What’s behind Apple’s clash with Adobe’s Flash?

invisibleSHIELD case for iPad“Apple chief Steve Jobs isn’t a fan of Adobe’s Flash — and he released a letter Thursday explaining exactly why. He’s even got some of the Internet’s most popular destinations — The New York Times, Facebook, even NPR — working to strip Flash away from websites on the iPad,” NPR’s All Things Considered reports. “So why doesn’t Jobs like Flash?”

“Jobs says Adobe — not Apple — has a closed system because its products are 100 percent proprietary and this conflicts with Apple’s desire to use open standards for the Web,” NPR reports. “‘It’s purely technical. It’s not a very good program for mobile devices,” Leander Kahney, author of the biography Inside Steve’s Brain, tells host Guy Raz. “It’s a CPU hog and it drains battery life very quickly, so he doesn’t want it on it.”
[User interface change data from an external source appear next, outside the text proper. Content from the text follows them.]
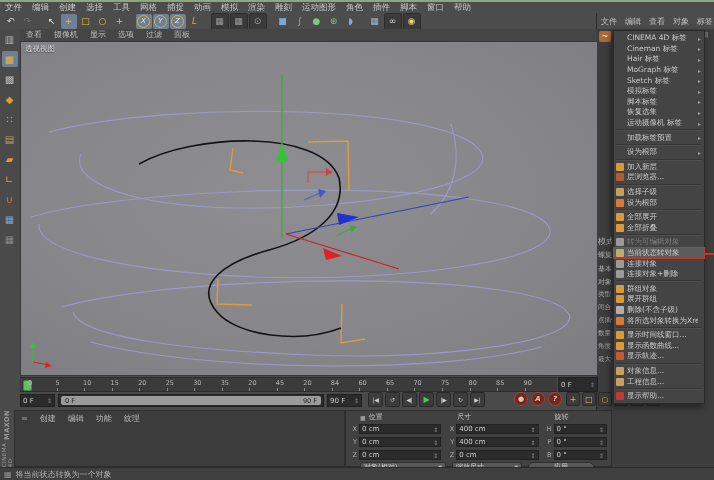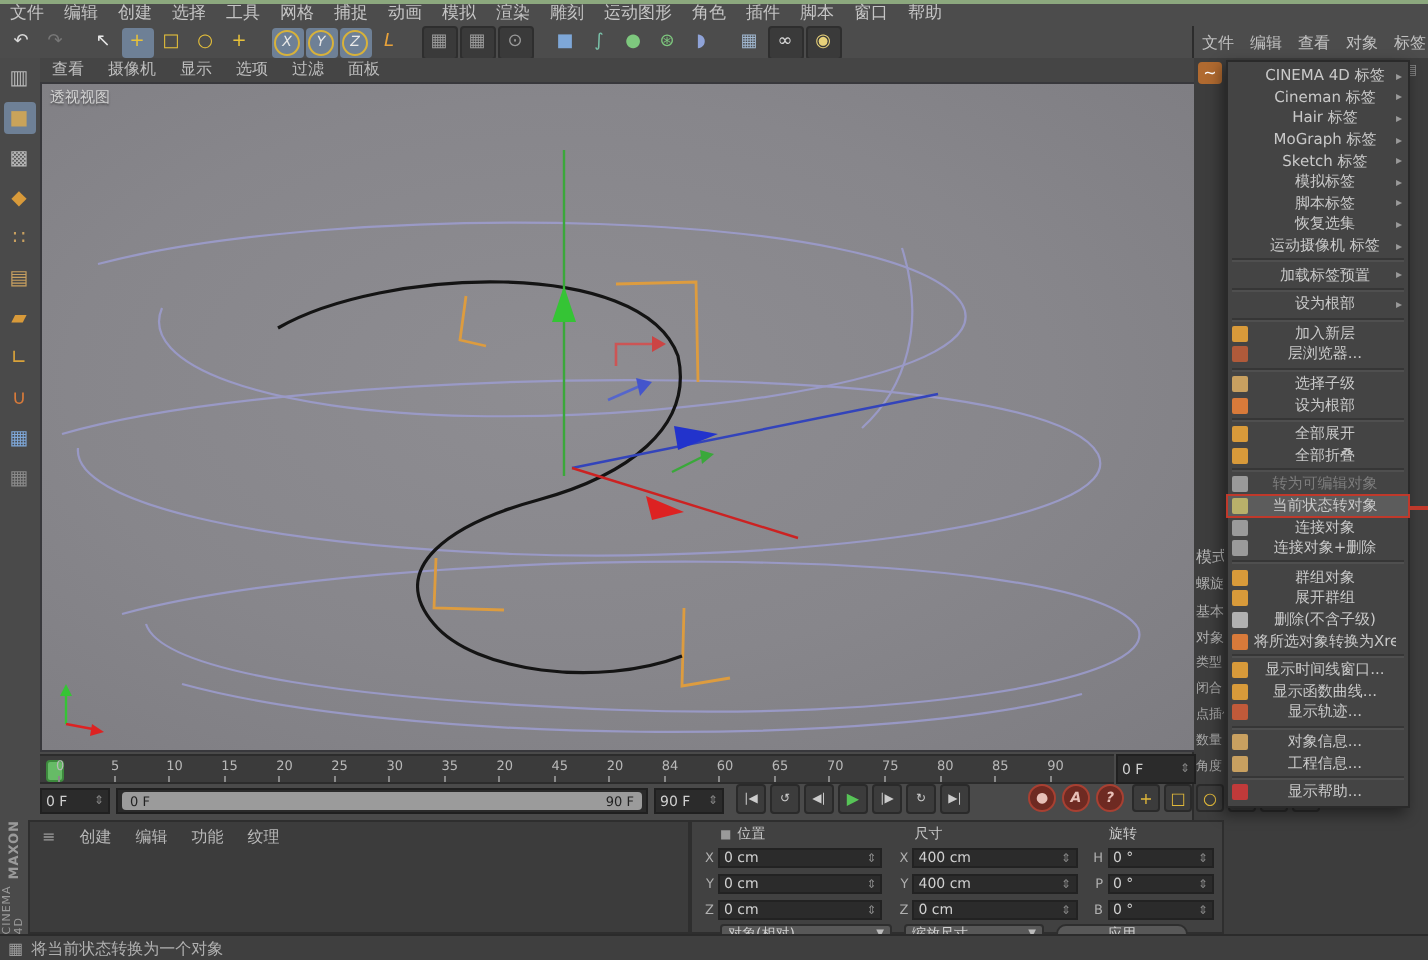--- a/index.html
+++ b/index.html
@@ -35,27 +35,27 @@
   .vpmenu{left:20px;top:29px;width:578px;height:12px;background:#454545;display:flex;align-items:center;font-size:8px;}
   .vpmenu .mi{padding:0 6px;color:#bdbdbd;line-height:12px;white-space:nowrap;}
   .canvas{left:20px;top:41px;width:578px;height:335px;box-sizing:border-box;border:1px solid #38383c;
           background:radial-gradient(ellipse at 45% 45%, #8e8d92 0%, #87868b 55%, #7d7c81 100%);}
   .vplabel{position:absolute;left:4px;top:2px;font-size:7.5px;color:#d2d2d2;text-shadow:0 1px 1px rgba(40,40,40,.6);}
   
   .ombg{left:597px;top:29px;width:117px;height:438px;background:#3d3d3d;}
   .om-obj-icon{left:599px;top:31px;width:12px;height:11px;background:#b06a30;border-radius:2px;
                color:#fff;font-size:8px;line-height:11px;text-align:center;}
   .om-corner{left:702px;top:31px;width:8px;height:8px;color:#888;font-size:7px;line-height:8px;}
-  .attr-frag{left:598px;width:14px;overflow:hidden;white-space:nowrap;font-size:7px;color:#b2b2b2;margin-top:37px;}
+  .attr-frag{left:598px;width:14px;overflow:hidden;white-space:nowrap;font-size:7px;color:#b2b2b2;}
   .attr-rows .arow{height:13px;font-size:6.5px;color:#a8a8a8;overflow:hidden;white-space:nowrap;}
   
   .popup{left:613px;top:30px;width:92px;background:#444;border:1px solid #2a2a2a;
          box-shadow:-2px 3px 7px rgba(0,0,0,.45);padding:2px 0;box-sizing:border-box;z-index:5;}
   .cm-row{height:10.6px;display:flex;align-items:center;font-size:7.5px;color:#c9c9c9;
-          padding:0 3px 0 2px;position:relative;text-align:center;}
+          padding:0 3px 0 2px;position:relative;}
   .cm-icon{width:8px;height:8px;border-radius:1px;margin-right:3px;flex:none;}
   .cm-label{flex:1;white-space:nowrap;overflow:hidden;}
   .cm-arrow{font-size:6px;color:#9a9a9a;visibility:hidden;flex:none;}
   .cm-row.has-sub .cm-arrow{visibility:visible;}
   .cm-row.disabled{color:#7d7d7d;}
   .cm-row.highlighted{background:#5c5c5c;outline:1px solid #c0392b;}
   .cm-row.highlighted::after{content:"";position:absolute;right:-14px;top:5px;width:14px;height:2px;background:#c0392b;}
   .cm-sep{height:0;border-top:1px solid #363636;border-bottom:1px solid #4f4f4f;margin:1px 2px;}
   
   .ruler{left:20px;top:377px;width:537px;height:15px;background:#3b3b3b;border-top:1px solid #2c2c2c;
“As recently as six months ago some technology experts thought Flash was would dominate Web multimedia,” NPR reports. “Now some are saying the technology is doomed.”

“This isn’t the first time Apple has taken aim at a mainstream technology,” NPR reports. “In the late 1990s, the floppy drive disappeared after Apple introduced the first iMac with its CD drive. And iTunes and the iPod have slashed sales of CDs.”

NPR reports, “Although Jobs is an intensely private person, Kahney thinks his intentions are good: ‘I think he is genuinely interested in crafting technology that is easy to use for consumers, and Flash wrecks that experience or has the potential to wreck that experience. And so, it’s gone. He’s just extremely ruthless about that.'”

Full article here.

[Thanks to MacDailyNews Reader “Fred Mertz” for the heads up.]

45 Comments

  1. He’s not being ruthless – I hate how the media characterizes things so willy nilly. If he was being ruthless, he would ban Flash from Safari on all the Apple platforms. He is ONLY restricting it on the iPhone, iPad, and iPod touch. ONLY, and for a legitimate reason. That being said, I would have no problem doing away with Flash on my Mac as well – it crashes Safari fairly regularly.

  2. Why do all these stories neglect to mention the fact that NO FLASH MOBILE PRODUCT EVEN EXISTS YET??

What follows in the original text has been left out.